▸ Supplied data:

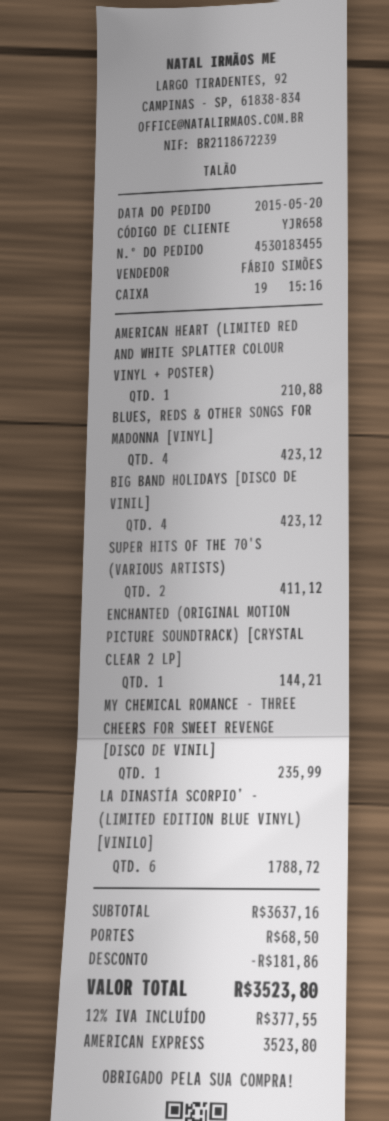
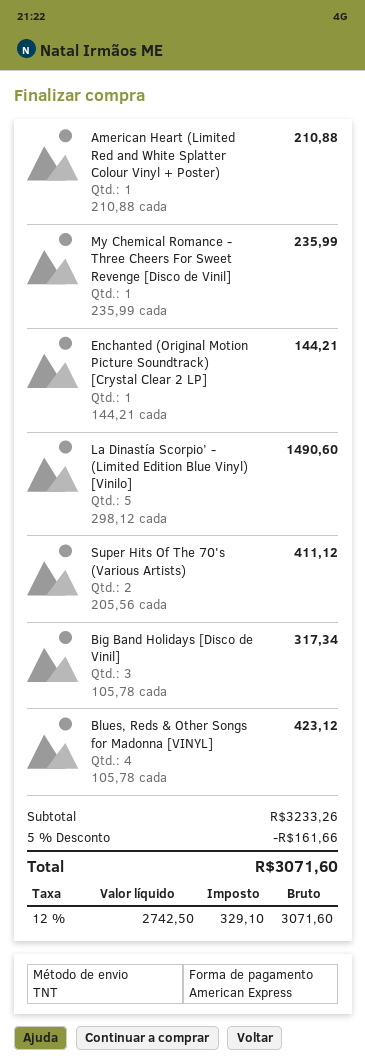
BIG BAND HOLIDAYS [DISCO DE VINIL]: 4 for 423.12 -> 3 for 317.34
LA DINASTÍA SCORPIO’ - (LIMITED EDITION BLUE VINYL) [VINILO]: 6 for 1788.72 -> 5 for 1490.60
subtotal: 3637.16 -> 3233.26
discount: 181.86 -> 161.66
shipping: 68.50 -> none
tax: 12% = 377.55 -> 12% = 329.10
total: 3523.80 -> 3071.60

▸ Task goal: Each line of the listing above belongs in the answer exactly as written; the pictures do not.

▸ Your solution:
BIG BAND HOLIDAYS [DISCO DE VINIL]: 4 for 423.12 -> 3 for 317.34
LA DINASTÍA SCORPIO’ - (LIMITED EDITION BLUE VINYL) [VINILO]: 6 for 1788.72 -> 5 for 1490.60
subtotal: 3637.16 -> 3233.26
discount: 181.86 -> 161.66
shipping: 68.50 -> none
tax: 12% = 377.55 -> 12% = 329.10
total: 3523.80 -> 3071.60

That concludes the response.